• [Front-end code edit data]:

◆ ◆ ◆ ◆ ◆

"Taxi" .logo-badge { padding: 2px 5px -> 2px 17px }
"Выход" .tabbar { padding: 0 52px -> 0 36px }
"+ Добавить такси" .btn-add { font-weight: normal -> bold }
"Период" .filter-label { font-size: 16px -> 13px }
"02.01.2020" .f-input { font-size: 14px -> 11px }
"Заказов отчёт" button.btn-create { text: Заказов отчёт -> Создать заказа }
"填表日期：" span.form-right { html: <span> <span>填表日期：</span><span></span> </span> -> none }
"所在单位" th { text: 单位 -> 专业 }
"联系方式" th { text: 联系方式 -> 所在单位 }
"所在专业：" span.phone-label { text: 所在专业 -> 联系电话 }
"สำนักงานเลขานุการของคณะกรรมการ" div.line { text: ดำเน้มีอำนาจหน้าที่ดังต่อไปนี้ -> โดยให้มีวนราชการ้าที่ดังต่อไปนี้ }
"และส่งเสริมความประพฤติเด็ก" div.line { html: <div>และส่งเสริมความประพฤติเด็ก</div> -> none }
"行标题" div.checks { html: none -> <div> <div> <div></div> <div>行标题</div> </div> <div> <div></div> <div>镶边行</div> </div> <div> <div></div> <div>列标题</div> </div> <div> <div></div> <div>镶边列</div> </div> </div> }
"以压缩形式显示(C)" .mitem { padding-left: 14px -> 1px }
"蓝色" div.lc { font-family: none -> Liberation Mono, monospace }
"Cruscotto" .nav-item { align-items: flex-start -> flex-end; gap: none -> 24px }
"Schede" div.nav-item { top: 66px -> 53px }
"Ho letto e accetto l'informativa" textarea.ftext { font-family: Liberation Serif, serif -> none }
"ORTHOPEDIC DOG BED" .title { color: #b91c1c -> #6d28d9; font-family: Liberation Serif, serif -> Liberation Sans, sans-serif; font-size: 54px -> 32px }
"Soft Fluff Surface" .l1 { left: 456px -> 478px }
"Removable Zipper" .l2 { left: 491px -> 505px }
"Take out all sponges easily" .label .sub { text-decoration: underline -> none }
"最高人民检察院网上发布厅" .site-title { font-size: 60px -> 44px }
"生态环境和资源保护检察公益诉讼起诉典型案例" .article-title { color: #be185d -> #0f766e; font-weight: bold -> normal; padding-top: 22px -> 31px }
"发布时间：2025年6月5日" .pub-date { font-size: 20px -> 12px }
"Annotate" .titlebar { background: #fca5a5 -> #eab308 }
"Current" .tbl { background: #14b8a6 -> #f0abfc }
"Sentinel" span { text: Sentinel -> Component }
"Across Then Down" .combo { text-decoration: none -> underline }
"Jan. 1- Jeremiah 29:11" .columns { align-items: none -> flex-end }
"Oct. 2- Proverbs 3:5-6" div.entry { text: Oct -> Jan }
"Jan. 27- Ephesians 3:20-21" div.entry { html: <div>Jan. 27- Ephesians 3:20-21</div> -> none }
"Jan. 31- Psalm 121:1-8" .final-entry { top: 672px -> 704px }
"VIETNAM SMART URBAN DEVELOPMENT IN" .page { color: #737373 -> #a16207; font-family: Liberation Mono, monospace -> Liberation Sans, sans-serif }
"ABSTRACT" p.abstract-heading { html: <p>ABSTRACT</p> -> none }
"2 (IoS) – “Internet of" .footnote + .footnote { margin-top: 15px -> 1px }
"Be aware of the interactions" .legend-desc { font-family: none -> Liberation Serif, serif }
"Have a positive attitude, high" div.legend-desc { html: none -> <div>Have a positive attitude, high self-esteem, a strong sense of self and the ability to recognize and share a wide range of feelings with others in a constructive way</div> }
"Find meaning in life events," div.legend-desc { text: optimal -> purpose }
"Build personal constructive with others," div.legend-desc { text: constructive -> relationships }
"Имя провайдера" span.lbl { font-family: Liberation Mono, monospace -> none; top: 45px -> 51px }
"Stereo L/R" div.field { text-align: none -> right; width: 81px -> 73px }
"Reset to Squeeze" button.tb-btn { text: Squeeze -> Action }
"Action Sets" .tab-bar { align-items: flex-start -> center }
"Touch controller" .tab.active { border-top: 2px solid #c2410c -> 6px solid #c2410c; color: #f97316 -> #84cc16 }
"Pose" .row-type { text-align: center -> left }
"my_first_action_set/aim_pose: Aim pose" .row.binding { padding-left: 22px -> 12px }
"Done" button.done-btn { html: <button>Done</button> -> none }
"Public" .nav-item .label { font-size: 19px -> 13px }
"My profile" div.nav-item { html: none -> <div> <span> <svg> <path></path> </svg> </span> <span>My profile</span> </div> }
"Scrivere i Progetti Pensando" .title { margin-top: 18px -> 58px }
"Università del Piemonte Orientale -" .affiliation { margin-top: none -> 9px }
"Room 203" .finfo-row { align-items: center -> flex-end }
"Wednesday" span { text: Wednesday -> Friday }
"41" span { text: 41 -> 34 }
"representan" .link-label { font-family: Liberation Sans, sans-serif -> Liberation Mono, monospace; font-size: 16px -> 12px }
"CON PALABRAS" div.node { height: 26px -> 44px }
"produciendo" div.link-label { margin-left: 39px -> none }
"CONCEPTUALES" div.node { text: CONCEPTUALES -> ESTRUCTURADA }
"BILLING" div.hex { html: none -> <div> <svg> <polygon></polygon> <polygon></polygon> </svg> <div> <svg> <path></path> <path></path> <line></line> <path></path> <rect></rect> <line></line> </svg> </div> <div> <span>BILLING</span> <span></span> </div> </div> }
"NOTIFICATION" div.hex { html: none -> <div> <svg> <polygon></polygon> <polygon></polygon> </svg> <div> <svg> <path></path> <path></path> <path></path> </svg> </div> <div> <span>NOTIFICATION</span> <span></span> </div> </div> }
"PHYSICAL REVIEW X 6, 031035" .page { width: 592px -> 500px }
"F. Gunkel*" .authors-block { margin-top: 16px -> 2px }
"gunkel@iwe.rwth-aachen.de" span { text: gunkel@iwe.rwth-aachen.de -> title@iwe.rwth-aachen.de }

◆ ◆ ◆ ◆ ◆

• [Task]:
All lines of the data above must be returned exactly.

• [Problem solution]:
"Taxi" .logo-badge { padding: 2px 5px -> 2px 17px }
"Выход" .tabbar { padding: 0 52px -> 0 36px }
"+ Добавить такси" .btn-add { font-weight: normal -> bold }
"Период" .filter-label { font-size: 16px -> 13px }
"02.01.2020" .f-input { font-size: 14px -> 11px }
"Заказов отчёт" button.btn-create { text: Заказов отчёт -> Создать заказа }
"填表日期：" span.form-right { html: <span> <span>填表日期：</span><span></span> </span> -> none }
"所在单位" th { text: 单位 -> 专业 }
"联系方式" th { text: 联系方式 -> 所在单位 }
"所在专业：" span.phone-label { text: 所在专业 -> 联系电话 }
"สำนักงานเลขานุการของคณะกรรมการ" div.line { text: ดำเน้มีอำนาจหน้าที่ดังต่อไปนี้ -> โดยให้มีวนราชการ้าที่ดังต่อไปนี้ }
"และส่งเสริมความประพฤติเด็ก" div.line { html: <div>และส่งเสริมความประพฤติเด็ก</div> -> none }
"行标题" div.checks { html: none -> <div> <div> <div></div> <div>行标题</div> </div> <div> <div></div> <div>镶边行</div> </div> <div> <div></div> <div>列标题</div> </div> <div> <div></div> <div>镶边列</div> </div> </div> }
"以压缩形式显示(C)" .mitem { padding-left: 14px -> 1px }
"蓝色" div.lc { font-family: none -> Liberation Mono, monospace }
"Cruscotto" .nav-item { align-items: flex-start -> flex-end; gap: none -> 24px }
"Schede" div.nav-item { top: 66px -> 53px }
"Ho letto e accetto l'informativa" textarea.ftext { font-family: Liberation Serif, serif -> none }
"ORTHOPEDIC DOG BED" .title { color: #b91c1c -> #6d28d9; font-family: Liberation Serif, serif -> Liberation Sans, sans-serif; font-size: 54px -> 32px }
"Soft Fluff Surface" .l1 { left: 456px -> 478px }
"Removable Zipper" .l2 { left: 491px -> 505px }
"Take out all sponges easily" .label .sub { text-decoration: underline -> none }
"最高人民检察院网上发布厅" .site-title { font-size: 60px -> 44px }
"生态环境和资源保护检察公益诉讼起诉典型案例" .article-title { color: #be185d -> #0f766e; font-weight: bold -> normal; padding-top: 22px -> 31px }
"发布时间：2025年6月5日" .pub-date { font-size: 20px -> 12px }
"Annotate" .titlebar { background: #fca5a5 -> #eab308 }
"Current" .tbl { background: #14b8a6 -> #f0abfc }
"Sentinel" span { text: Sentinel -> Component }
"Across Then Down" .combo { text-decoration: none -> underline }
"Jan. 1- Jeremiah 29:11" .columns { align-items: none -> flex-end }
"Oct. 2- Proverbs 3:5-6" div.entry { text: Oct -> Jan }
"Jan. 27- Ephesians 3:20-21" div.entry { html: <div>Jan. 27- Ephesians 3:20-21</div> -> none }
"Jan. 31- Psalm 121:1-8" .final-entry { top: 672px -> 704px }
"VIETNAM SMART URBAN DEVELOPMENT IN" .page { color: #737373 -> #a16207; font-family: Liberation Mono, monospace -> Liberation Sans, sans-serif }
"ABSTRACT" p.abstract-heading { html: <p>ABSTRACT</p> -> none }
"2 (IoS) – “Internet of" .footnote + .footnote { margin-top: 15px -> 1px }
"Be aware of the interactions" .legend-desc { font-family: none -> Liberation Serif, serif }
"Have a positive attitude, high" div.legend-desc { html: none -> <div>Have a positive attitude, high self-esteem, a strong sense of self and the ability to recognize and share a wide range of feelings with others in a constructive way</div> }
"Find meaning in life events," div.legend-desc { text: optimal -> purpose }
"Build personal constructive with others," div.legend-desc { text: constructive -> relationships }
"Имя провайдера" span.lbl { font-family: Liberation Mono, monospace -> none; top: 45px -> 51px }
"Stereo L/R" div.field { text-align: none -> right; width: 81px -> 73px }
"Reset to Squeeze" button.tb-btn { text: Squeeze -> Action }
"Action Sets" .tab-bar { align-items: flex-start -> center }
"Touch controller" .tab.active { border-top: 2px solid #c2410c -> 6px solid #c2410c; color: #f97316 -> #84cc16 }
"Pose" .row-type { text-align: center -> left }
"my_first_action_set/aim_pose: Aim pose" .row.binding { padding-left: 22px -> 12px }
"Done" button.done-btn { html: <button>Done</button> -> none }
"Public" .nav-item .label { font-size: 19px -> 13px }
"My profile" div.nav-item { html: none -> <div> <span> <svg> <path></path> </svg> </span> <span>My profile</span> </div> }
"Scrivere i Progetti Pensando" .title { margin-top: 18px -> 58px }
"Università del Piemonte Orientale -" .affiliation { margin-top: none -> 9px }
"Room 203" .finfo-row { align-items: center -> flex-end }
"Wednesday" span { text: Wednesday -> Friday }
"41" span { text: 41 -> 34 }
"representan" .link-label { font-family: Liberation Sans, sans-serif -> Liberation Mono, monospace; font-size: 16px -> 12px }
"CON PALABRAS" div.node { height: 26px -> 44px }
"produciendo" div.link-label { margin-left: 39px -> none }
"CONCEPTUALES" div.node { text: CONCEPTUALES -> ESTRUCTURADA }
"BILLING" div.hex { html: none -> <div> <svg> <polygon></polygon> <polygon></polygon> </svg> <div> <svg> <path></path> <path></path> <line></line> <path></path> <rect></rect> <line></line> </svg> </div> <div> <span>BILLING</span> <span></span> </div> </div> }
"NOTIFICATION" div.hex { html: none -> <div> <svg> <polygon></polygon> <polygon></polygon> </svg> <div> <svg> <path></path> <path></path> <path></path> </svg> </div> <div> <span>NOTIFICATION</span> <span></span> </div> </div> }
"PHYSICAL REVIEW X 6, 031035" .page { width: 592px -> 500px }
"F. Gunkel*" .authors-block { margin-top: 16px -> 2px }
"gunkel@iwe.rwth-aachen.de" span { text: gunkel@iwe.rwth-aachen.de -> title@iwe.rwth-aachen.de }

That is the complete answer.